Suppose I have two functions $f,g:\mathbb{R}\to[0,\infty)$ (in fact they are nonnegative measures), and I would like to find the integral of their product, $\int_{-\infty}^\infty f(x)g(x)dx$.
However, I only know the two-sided Laplace transforms of the two functions. That is, I have equations for $$ F(s) = \int_{-\infty}^\infty e^{sx}f(x)dx,\qquad\text{and}\qquad G(t) = \int_{-\infty}^\infty e^{tx}g(x)dx. $$ Is there a 'nice' formula for the integral $\int_{-\infty}^\infty f(x)g(x)dx$ in terms of the functions $F$ and $G$, without first having to perform their inverse Laplace transforms?
Since the Laplace-transform is just the Fourier-transform rotated by 90 degrees, one can do the usual tricks: (Up to some constants) The integral is the Fourier-Laplace-transform evaluated at zero and the F/L-transform of a product is the convolution of the individual transforms. So we expect a formula of the form $\int f(x)g(x) = const\cdot (F\ast G)(0)$.
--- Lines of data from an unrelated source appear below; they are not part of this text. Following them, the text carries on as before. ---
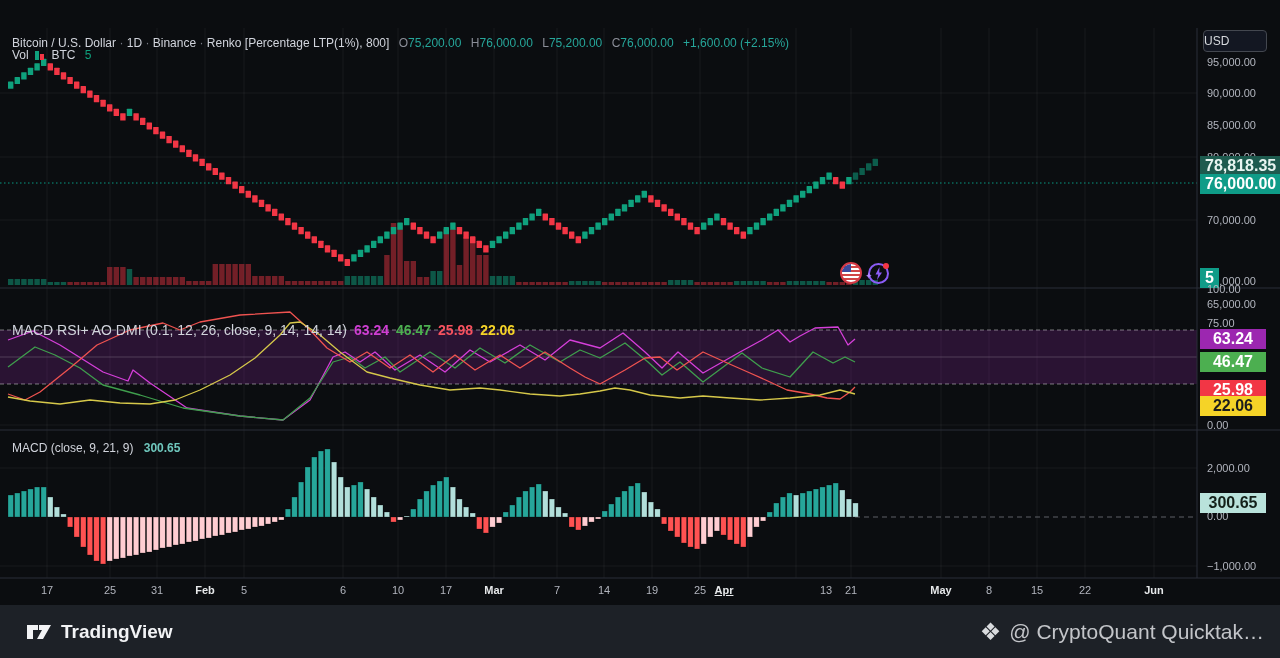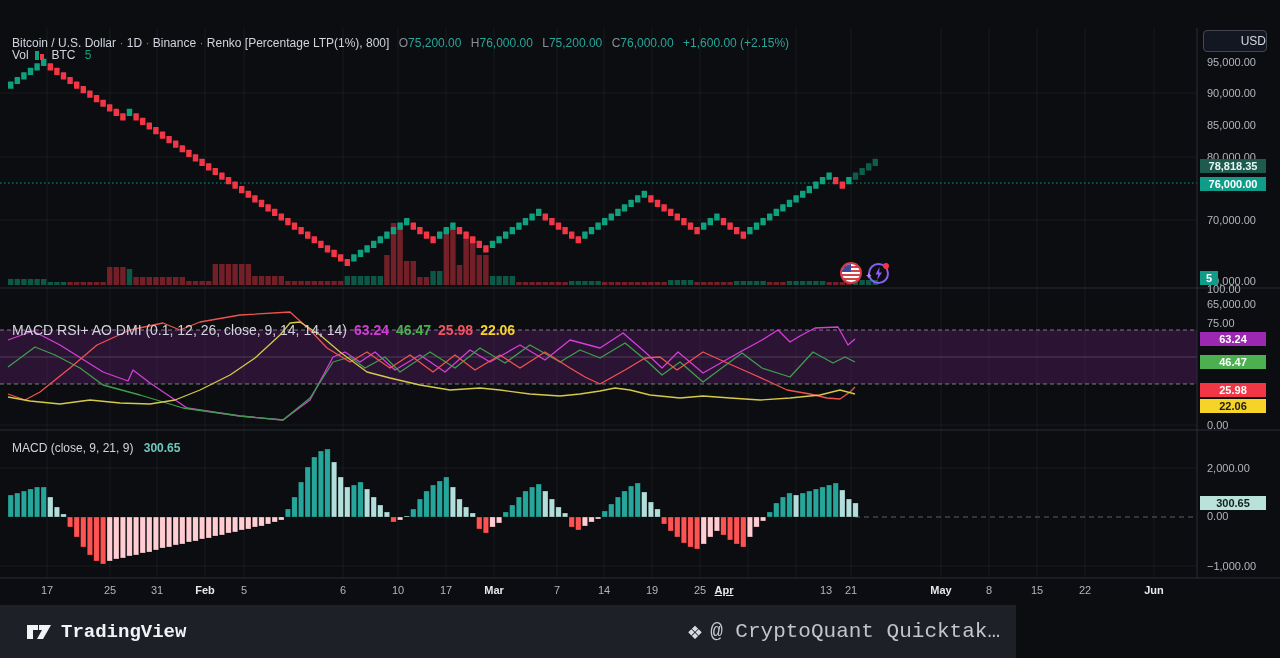--- a/index.html
+++ b/index.html
@@ -29,7 +29,7 @@
 
   .usd-btn { position:absolute; left:1203px; top:30px; width:64px; height:22px;
              border:1px solid #43474f; border-radius:4px; background:#131722;
-             color:#d6d9dd; font-size:12px; text-align:right; line-height:20px; }
+             color:#d6d9dd; font-size:12px; text-align:left; line-height:20px; }
 
   .axis-label { position:absolute; left:1207px; color:#b2b5be; font-size:11px; transform:translateY(-50%); }
   .axis-badge { position:absolute; left:1200px; min-width:66px; padding:1px 5px; border-radius:0;

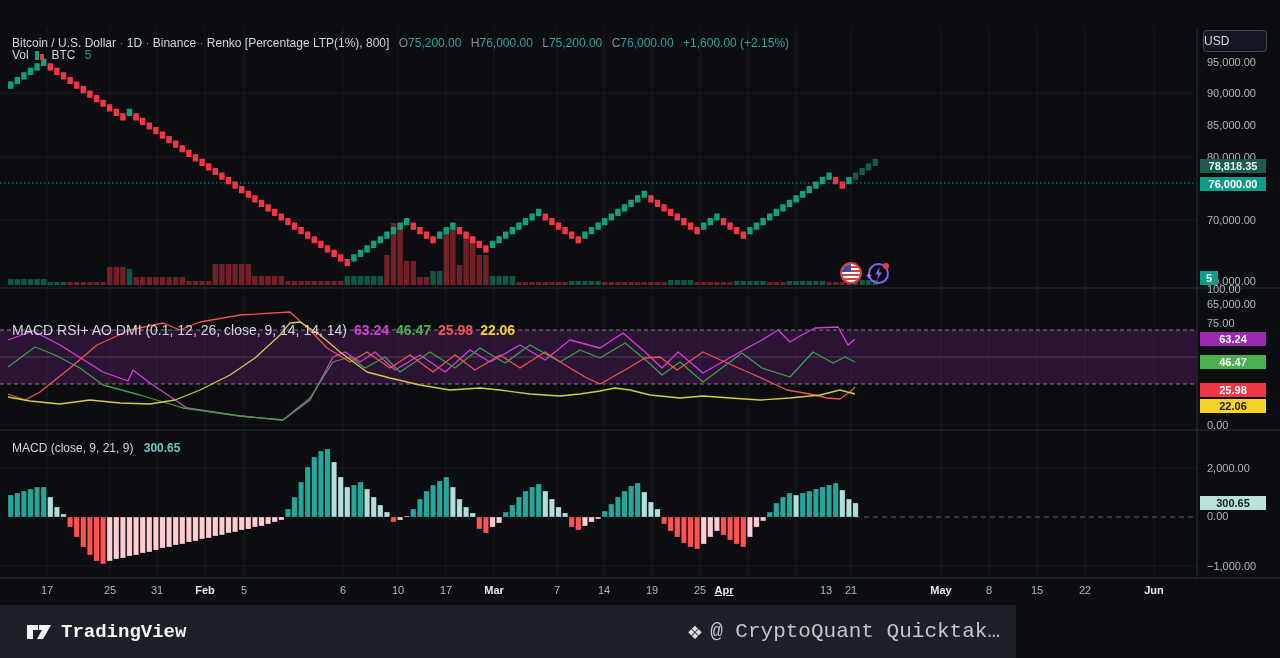--- a/index.html
+++ b/index.html
@@ -33,7 +33,7 @@
 
   .axis-label { position:absolute; left:1207px; color:#b2b5be; font-size:11px; transform:translateY(-50%); }
   .axis-badge { position:absolute; left:1200px; min-width:66px; padding:1px 5px; border-radius:0;
-                font-size:11px; font-weight:bold; text-align:center; transform:translateY(-50%); }
+                font-size:16px; font-weight:bold; text-align:center; transform:translateY(-50%); }
 
   .time-label { position:absolute; top:584px; color:#b2b5be; font-size:11px; transform:translateX(-50%); }
   .time-label.bold { color:#e6e8ea; font-weight:bold; }

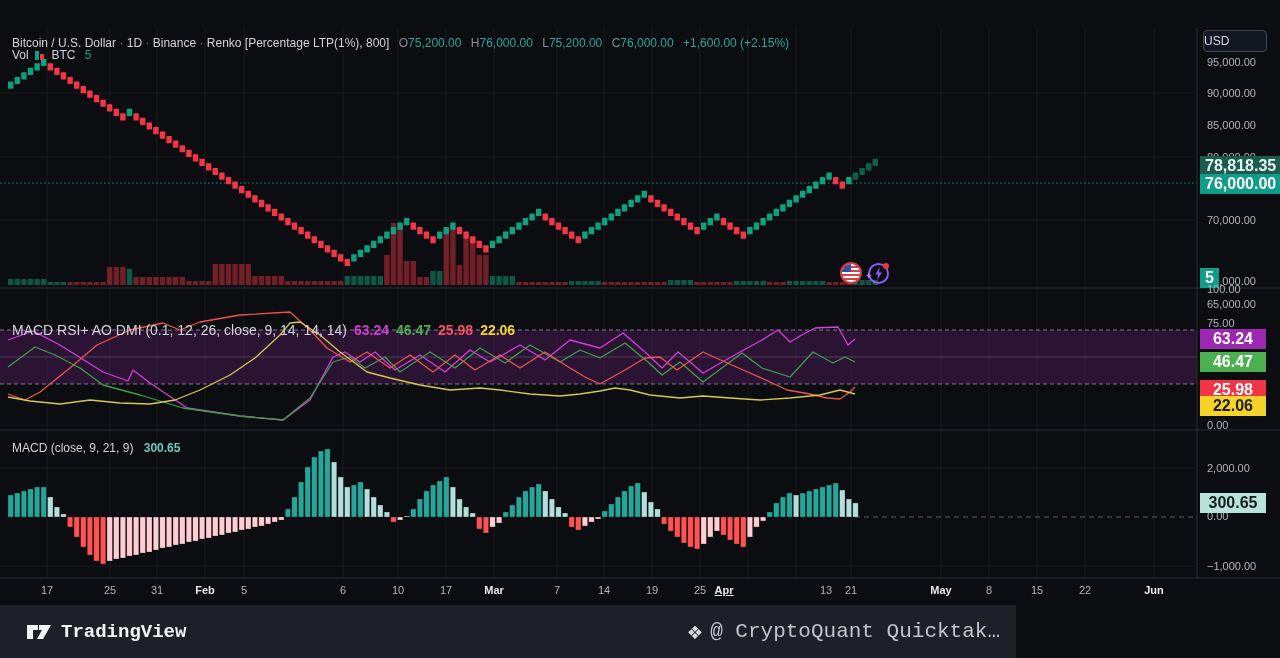--- a/index.html
+++ b/index.html
@@ -48,8 +48,8 @@
                      border-radius:50%; background:#f23645; }
   .event-icon .star { position:absolute; left:-5px; bottom:1px; color:#b388ff; font-size:9px; }
 
-  .footer { position:absolute; left:0; top:605px; width:1016px; height:53px; background:#1d2127;
-            display:flex; align-items:center; justify-content:space-between; padding:0 16px 0 26px;font-family:Liberation Mono, monospace; }
+  .footer { position:absolute; left:0; top:605px; width:1280px; height:53px; background:#1d2127;
+            display:flex; align-items:center; justify-content:space-between; padding:0 16px 0 26px; }
   .brand { display:flex; align-items:center; gap:9px; color:#f2f3f5; font-size:19px; font-weight:bold; }
   .attrib { display:flex; align-items:center; gap:8px; color:#c3c5c9; font-size:21px; }
   .binance-glyph { font-size:24px; color:#d9dbde; }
More precisely: If $\widehat{\cdot}$ denotes the unitary Fourier transform $\widehat{f}(\xi) = (2\pi)^{-n/2}\int_{\mathbb{R}^n} f(x)e^{-ix\xi} dx$ (if $f\in L^1$), then the constant works out to be 1: $$\int_\mathbb{R} f(x) g(x) dx = \sqrt{2\pi}\widehat{f\cdot g}(0) = (\widehat{f} \ast \widehat{g})(0) = (F(is)\ast G(is))(0) = \int_\mathbb{R} F(is)G(-is)ds$$ (assuming of course that $f,g,F$ and $G$ are sufficiently nice)